Everlight: CSP LED Chip Developments

Price competitions are affecting almost every aspect of the LED industry, and are observed in manufacturers chip technology developments, such as the emergence of Chip Scale Package (CSP) LEDs.

“The essence of CSP technology is to make the smallest LED chip possible, but are the smallest chips really the most cost effective and offer the best lumen (output)?” questioned Harrison Lin, Senior Director of R&D Division, CSP Project, Everlight at LEDforum 2014 in Taipei, Taiwan on Oct. 30, 2014. “Manufacturer's creation of smaller LED chips is predominately to costdown.”

Harrison Lin, Senior Director of R&D Division, CSP Project, Everlight starts off his presentation with a joke at LEDforum 2014. (LEDinside)

Japanese electronics manufacturer Mitsubishi was the first to launch CSP package in 1994. There are still several definitions on the market for CSP. The Electronics Industries Association of Japan defines CSP as the ratio of the chip area and package size greater than 80% of the package, while J-STK-012 standard DoD Component Supply center defines CSP as an area less than 120% of Large Scale Integration (LSI) package. Panasonic defines CSP as the side length of LSI packages difference packaged chip edge length and less than 1mm of products. “Panasonic’s definition is a bit strange, and not suitable for the LED industry,” said Lin.

Originally used in computer chip packaging, CSP package methods in the LED industry include substrate and non-substrate. Substrate materials consist of ceramic (aluminum oxide or aluminum nitride based), metal-core printed circuit boards (MCPCB), or flat PLCC LF. The use of substrates can affect the spacing required between chip components during the surface-mounting device (SMD) production phase.

“In general, most SMD manufacturers will space (the LED chips) between 150-200 mi,” explained Lin. “If the LED chip size and spacing is too small, manufacturers will actually experience some difficulties during the SMD phase.” Hence, smaller LED chip sizes are not always cost effective.

Harrison Lin, Senior Director of R&D Division, CSP Project, Everlight  changes powerpoint slides during his presentation. (LEDinside)

In traditional non-directional LED light sources, earlier chip packaging technologies were more costly, offering lower luminous output and lumens per dollar (lm/$). Current EMC or SMC package technologies provide 1,500-2,000 lm/$. Chip on Board (COB) solutions also follow a similar logic of providing smaller and more cost effective light sources. The advantages of COB include more uniform light distribution.

As for the popular flip-chip, Lin highlighted the chips offer better thermal dissipation, luminous flux, and gives manufacturers freedom to redesign chips. The chip’s light reflection side, the position of the PN-junction can also be relocated, as well as its isolation. “Flip-chips are a better solution in high power operations, since it can use higher electric current drives in a same area, resulting in higher lumens output,” explained Lin. Other well-known advantages of flip chip is it lowers EMC package costs by removing the need for lead frames and wire bonding.
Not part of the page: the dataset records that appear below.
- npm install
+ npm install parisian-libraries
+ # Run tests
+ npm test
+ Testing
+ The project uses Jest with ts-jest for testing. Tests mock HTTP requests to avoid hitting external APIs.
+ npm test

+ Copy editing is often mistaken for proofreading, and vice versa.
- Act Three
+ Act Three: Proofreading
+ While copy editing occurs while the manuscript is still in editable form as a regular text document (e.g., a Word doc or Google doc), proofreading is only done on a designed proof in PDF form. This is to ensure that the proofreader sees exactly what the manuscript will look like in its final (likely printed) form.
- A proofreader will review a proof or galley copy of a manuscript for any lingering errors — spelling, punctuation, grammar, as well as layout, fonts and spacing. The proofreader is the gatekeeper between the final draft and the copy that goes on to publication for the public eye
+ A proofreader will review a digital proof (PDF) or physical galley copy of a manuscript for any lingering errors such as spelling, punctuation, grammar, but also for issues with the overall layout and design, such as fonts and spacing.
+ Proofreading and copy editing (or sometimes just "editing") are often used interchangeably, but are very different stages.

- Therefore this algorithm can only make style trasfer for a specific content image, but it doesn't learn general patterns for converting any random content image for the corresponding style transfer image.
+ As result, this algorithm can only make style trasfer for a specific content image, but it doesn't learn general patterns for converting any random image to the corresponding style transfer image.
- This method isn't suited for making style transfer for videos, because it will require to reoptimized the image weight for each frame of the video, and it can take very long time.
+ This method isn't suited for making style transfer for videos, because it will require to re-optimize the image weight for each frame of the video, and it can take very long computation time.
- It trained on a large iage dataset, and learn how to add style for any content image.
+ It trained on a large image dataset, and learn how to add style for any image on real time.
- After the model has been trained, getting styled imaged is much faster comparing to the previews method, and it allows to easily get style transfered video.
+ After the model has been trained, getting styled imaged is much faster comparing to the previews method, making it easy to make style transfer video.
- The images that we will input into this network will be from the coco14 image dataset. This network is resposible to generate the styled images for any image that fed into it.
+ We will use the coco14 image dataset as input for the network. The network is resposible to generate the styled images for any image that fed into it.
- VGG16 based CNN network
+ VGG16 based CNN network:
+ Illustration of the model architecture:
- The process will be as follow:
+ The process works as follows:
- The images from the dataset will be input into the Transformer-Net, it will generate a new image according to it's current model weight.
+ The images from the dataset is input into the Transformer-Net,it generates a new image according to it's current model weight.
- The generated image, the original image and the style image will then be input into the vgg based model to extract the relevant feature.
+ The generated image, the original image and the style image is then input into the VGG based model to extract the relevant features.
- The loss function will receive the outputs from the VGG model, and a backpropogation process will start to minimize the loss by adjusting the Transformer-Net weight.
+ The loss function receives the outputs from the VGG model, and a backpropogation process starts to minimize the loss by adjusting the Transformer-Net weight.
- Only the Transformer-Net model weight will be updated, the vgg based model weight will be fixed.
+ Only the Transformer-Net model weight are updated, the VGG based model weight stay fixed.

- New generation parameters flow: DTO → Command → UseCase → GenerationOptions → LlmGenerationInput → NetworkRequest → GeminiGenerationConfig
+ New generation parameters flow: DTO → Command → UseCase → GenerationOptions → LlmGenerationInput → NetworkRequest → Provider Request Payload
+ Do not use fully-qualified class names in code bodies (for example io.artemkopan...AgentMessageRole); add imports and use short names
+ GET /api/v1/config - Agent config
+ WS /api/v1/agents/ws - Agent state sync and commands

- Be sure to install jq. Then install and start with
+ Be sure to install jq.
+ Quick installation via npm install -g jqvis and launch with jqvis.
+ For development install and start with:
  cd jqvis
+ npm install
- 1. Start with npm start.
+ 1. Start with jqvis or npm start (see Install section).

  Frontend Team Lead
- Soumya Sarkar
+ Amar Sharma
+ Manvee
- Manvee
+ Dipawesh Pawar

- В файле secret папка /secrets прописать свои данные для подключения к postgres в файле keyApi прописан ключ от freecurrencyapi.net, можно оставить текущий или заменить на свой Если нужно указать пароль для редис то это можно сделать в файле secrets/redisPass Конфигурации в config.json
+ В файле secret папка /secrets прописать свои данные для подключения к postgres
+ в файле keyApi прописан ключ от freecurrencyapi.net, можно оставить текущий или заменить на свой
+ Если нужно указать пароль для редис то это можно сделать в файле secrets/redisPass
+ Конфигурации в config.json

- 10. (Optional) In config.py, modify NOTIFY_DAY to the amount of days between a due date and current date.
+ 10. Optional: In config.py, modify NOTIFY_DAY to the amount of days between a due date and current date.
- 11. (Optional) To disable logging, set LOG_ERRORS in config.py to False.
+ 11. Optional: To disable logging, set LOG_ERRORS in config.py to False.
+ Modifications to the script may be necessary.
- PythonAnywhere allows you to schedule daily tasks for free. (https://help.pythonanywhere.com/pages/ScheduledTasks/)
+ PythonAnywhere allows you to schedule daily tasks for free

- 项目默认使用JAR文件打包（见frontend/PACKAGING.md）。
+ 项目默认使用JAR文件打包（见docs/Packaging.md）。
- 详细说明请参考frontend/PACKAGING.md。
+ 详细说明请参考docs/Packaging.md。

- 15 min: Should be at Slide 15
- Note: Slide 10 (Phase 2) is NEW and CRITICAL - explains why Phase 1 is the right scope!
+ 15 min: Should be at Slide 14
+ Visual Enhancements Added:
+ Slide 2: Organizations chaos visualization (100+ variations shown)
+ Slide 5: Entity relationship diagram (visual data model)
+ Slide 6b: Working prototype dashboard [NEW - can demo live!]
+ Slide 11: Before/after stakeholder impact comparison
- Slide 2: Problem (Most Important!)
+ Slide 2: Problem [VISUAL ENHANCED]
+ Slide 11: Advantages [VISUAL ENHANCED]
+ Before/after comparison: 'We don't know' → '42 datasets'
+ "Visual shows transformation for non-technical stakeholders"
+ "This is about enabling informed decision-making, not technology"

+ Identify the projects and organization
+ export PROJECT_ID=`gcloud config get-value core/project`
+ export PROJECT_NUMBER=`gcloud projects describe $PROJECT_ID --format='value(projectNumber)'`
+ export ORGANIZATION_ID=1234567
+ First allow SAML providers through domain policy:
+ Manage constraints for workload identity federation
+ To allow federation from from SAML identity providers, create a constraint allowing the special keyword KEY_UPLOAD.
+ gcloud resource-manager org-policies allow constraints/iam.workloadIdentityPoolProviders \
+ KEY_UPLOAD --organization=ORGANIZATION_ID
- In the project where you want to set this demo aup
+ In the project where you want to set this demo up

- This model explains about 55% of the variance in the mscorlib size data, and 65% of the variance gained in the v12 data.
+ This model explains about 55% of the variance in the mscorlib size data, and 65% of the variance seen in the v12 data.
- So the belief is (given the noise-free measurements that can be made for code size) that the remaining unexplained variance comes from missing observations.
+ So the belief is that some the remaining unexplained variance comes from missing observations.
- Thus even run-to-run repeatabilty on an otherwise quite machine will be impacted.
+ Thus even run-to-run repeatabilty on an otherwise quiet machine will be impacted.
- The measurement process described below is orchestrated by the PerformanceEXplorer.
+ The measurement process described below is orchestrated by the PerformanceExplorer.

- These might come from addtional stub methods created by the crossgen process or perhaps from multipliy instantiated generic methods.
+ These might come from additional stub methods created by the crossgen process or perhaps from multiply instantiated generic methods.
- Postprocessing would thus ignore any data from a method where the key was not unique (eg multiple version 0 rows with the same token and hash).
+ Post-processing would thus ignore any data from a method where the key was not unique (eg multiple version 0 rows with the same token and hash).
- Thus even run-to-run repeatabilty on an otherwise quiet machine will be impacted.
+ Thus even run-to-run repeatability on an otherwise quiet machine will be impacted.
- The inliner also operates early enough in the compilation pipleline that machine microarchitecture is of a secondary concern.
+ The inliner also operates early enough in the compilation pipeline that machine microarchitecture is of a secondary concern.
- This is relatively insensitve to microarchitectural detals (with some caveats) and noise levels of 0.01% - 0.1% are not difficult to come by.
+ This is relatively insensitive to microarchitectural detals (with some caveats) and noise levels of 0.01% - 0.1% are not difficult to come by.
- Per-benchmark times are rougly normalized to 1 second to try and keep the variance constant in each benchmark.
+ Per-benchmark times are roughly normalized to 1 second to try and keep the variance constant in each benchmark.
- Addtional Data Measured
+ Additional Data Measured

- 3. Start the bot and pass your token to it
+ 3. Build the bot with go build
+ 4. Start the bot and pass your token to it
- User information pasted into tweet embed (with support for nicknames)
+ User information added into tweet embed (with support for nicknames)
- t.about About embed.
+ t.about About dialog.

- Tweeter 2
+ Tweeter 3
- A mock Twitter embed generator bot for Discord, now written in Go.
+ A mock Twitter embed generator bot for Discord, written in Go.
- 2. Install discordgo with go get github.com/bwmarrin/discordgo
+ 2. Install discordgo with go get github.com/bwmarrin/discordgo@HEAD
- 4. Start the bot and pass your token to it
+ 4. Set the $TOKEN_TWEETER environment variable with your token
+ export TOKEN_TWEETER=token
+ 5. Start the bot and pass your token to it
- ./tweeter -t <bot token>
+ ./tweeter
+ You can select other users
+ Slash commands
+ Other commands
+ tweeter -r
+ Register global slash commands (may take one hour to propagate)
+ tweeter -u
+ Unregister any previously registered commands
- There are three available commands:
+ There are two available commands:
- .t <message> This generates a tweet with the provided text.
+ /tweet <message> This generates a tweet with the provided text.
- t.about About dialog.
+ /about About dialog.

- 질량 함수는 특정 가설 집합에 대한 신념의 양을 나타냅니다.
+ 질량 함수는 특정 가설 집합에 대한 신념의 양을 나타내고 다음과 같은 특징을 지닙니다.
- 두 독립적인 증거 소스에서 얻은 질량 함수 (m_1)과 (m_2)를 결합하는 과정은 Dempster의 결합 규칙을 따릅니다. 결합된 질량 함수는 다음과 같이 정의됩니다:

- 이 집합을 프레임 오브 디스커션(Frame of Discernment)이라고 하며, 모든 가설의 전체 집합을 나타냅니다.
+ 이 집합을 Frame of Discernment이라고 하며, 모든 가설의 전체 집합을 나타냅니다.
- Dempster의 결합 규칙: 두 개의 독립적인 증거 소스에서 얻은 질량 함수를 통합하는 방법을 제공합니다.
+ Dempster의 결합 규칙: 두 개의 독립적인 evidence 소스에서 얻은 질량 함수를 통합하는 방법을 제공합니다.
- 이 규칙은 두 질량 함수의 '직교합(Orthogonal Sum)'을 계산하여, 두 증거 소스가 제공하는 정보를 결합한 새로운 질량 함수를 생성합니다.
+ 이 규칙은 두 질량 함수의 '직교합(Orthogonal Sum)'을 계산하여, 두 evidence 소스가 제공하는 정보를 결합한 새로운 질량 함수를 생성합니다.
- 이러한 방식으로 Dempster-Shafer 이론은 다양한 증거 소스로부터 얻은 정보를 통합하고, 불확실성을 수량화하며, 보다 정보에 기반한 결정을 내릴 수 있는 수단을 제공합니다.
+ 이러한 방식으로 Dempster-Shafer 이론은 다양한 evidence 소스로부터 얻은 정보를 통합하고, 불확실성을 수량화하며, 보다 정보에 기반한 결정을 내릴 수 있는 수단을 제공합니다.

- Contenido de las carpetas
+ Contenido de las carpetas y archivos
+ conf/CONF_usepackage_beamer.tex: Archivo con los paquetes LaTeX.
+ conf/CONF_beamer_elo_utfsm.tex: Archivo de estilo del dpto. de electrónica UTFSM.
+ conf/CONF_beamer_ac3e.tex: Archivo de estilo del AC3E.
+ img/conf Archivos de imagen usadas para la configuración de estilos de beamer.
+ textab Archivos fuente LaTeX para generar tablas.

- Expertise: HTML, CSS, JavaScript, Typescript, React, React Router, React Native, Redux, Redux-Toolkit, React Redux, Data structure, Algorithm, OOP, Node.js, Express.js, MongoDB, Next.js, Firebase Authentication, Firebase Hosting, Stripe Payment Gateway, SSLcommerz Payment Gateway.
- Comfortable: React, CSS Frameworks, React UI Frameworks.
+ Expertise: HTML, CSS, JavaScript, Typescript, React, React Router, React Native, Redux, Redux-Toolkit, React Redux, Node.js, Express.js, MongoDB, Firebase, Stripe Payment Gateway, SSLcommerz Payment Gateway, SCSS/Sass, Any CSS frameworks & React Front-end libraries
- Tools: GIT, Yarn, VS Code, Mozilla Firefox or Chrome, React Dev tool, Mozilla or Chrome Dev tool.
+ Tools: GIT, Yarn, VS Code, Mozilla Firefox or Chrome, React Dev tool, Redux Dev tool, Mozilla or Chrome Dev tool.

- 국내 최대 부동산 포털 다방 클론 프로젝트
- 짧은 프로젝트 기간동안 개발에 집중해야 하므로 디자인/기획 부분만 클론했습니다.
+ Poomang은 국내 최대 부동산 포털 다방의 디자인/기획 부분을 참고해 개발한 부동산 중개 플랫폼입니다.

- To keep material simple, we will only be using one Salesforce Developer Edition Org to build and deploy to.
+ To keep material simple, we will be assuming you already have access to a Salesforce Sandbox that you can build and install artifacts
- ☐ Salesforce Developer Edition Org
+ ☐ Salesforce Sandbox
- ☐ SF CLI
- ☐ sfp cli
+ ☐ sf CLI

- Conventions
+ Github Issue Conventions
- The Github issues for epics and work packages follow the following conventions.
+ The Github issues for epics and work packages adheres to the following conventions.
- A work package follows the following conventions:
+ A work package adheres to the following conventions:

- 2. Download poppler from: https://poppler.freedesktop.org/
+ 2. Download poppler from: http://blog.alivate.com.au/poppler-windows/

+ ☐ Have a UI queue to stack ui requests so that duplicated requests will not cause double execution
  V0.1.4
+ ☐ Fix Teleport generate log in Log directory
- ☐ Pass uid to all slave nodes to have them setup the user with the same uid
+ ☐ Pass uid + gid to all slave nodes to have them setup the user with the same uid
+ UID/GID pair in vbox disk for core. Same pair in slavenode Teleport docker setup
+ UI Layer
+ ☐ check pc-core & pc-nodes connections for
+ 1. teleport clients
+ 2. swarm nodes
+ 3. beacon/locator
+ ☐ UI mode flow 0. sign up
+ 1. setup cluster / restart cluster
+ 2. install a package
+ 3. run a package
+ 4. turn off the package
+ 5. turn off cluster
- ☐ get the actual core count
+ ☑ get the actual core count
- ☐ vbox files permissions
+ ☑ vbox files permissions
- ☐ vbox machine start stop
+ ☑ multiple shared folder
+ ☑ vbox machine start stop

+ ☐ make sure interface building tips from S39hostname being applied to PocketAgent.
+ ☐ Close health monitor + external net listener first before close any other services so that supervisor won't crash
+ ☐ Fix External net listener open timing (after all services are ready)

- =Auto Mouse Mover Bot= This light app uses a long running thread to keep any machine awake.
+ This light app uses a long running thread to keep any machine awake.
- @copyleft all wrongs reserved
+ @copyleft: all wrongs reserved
A comparison between an EMC packaged LED and CSP LED reveals the former has more advantages in light output and brightness. The EMC package LED has a light output of 120 lm, lighting area of 7 millimeter square, light density of 120. In comparison a CSP LED has a light output of 105 lumens, lighting area is also smaller at 1.21 mm2, and light density of 86.78.

Attendees take notes while Harrison Lin, Senior Director of R&D Division, CSP Project, Everlight  delivers his presentation. (LEDinside)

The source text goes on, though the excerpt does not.